"Digital twin" is one of the most stretched terms in maritime tech. At Syroco it has a precise meaning and if you're benchmarking vessel performance software, that precision is exactly the point.
Ask three vendors what a digital twin is, and you'll get three answers. A 3D render. A simulation tool. A live dashboard. Same words, different things.
For a fleet manager comparing platforms, that's not a semantic detail. It's the difference between a tool that predicts fuel consumption and one that only looks like it does.
At Syroco, a digital twin is a physics-based prediction system. It's built on two things routinely sold as digital twins, but which are only inputs: a 3D model, and a simulation. Here's why neither, alone, is enough.
It starts with a numerical reconstruction of the vessel - hull, propeller, appendages, etc - rebuilt from the ship's own plans. Geometrically faithful. And on its own, inert.
A 3D vessel model knows the ship's form to the centimetre, but its behaviour not at all. It can't tell you how much fuel the ship burns at fourteen knots into a head sea, or whether a longer route through calm water beats a shorter one through weather. That information simply isn't in a shape.
This is where many tools stop. A photorealistic hull turning on a screen is persuasive enough, but persuasive isn't predictive.
Now place that geometry into a defined set of conditions: a wind angle, a wave height and period, a speed. Physics takes over - hull and propeller hydrodynamics, wave behaviour, superstructure aerodynamics, rudder, etc. The simulation resolves how the 3D vessel model responds. Numerically but rigorously.
Its limit is its span. A ship simulation describes one point in a vast space of possibilities. But a real voyage is never one condition; it's a continuous passage through thousands - shifting wind, changing seas, different drafts and loads. Solving one case, however precisely, still isn't knowing the whole operating space. And this whole space is what a voyage runs through.
This is the step that earns the name.
A digital twin resolves the vessel across its full operating envelope - every wind angle, wave angle, wave period, speed and loading state - and assembles the results into a single continuous performance prediction model. That model is called a polar. A polar predicts how a specific vessel behaves in any condition it can meet at sea: for a given speed, wind and wave state, it returns the vessel's expected fuel consumption and power demand.

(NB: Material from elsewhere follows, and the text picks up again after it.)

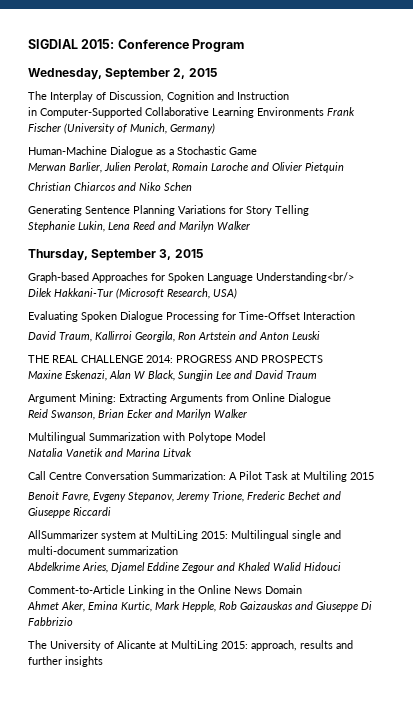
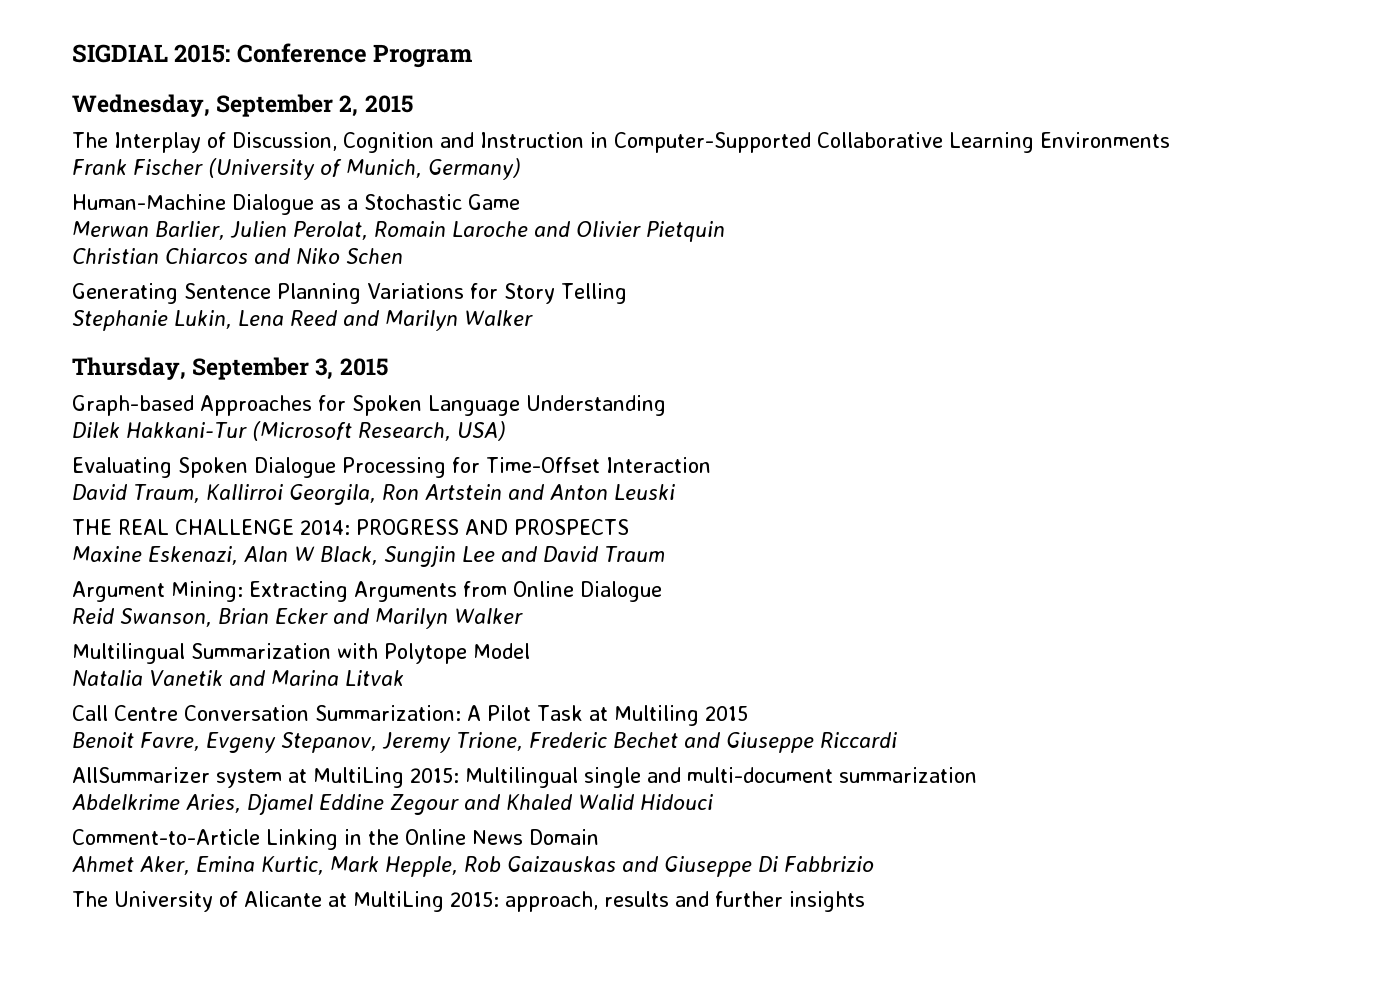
(289, 95) // -> (584, 140) none
(324, 111) none -> (1170, 140) //
[256,272,354,283] Understanding<br/> -> [526,395,666,416] Understanding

At Syroco, a complete polar represents more than 100 million points - every meaningful combination of wind, wave and speed a vessel can encounter at sea. Computing that space by brute force isn't realistic. So Syroco calculates the physics for a reasonable set of representative points, then uses machine-learning surrogate modelling to maintain simulation precision and ensure the whole operating space is covered - selective physics, learned interpolation. That's the engineering that makes a full-envelope twin possible at all.
And it's still only half the definition. A model is a prediction until reality checks it. The decisive step is recalibration: the twin's forecasts are continuously compared against the vessel's measured performance at sea, and the gap feeds back to correct the model.
As Alexis Le Monnier, Naval Engineer at Syroco, puts it: "The hard part isn't building a physical model of the ship. It's fine-tuning it against reality - understanding, then predicting, the gap between what the physics says and what the vessel actually does at sea. That's where a digital twin actually becomes useful."
A simulation is fixed the day it's built. A digital twin keeps closing that prediction gap every voyage.
So the question to put to any vendor isn't "do you have a digital twin?" Everyone says yes. Ask two things instead: does it cover every operating condition, and does it correct itself against real measurements at sea? If either answer is no, it's not a digital twin. It's one of its ingredients, wearing the name of the finished thing. And without that full, self-correcting model, there's no reliable way to compare routing options or estimate voyage optimisation savings with real confidence.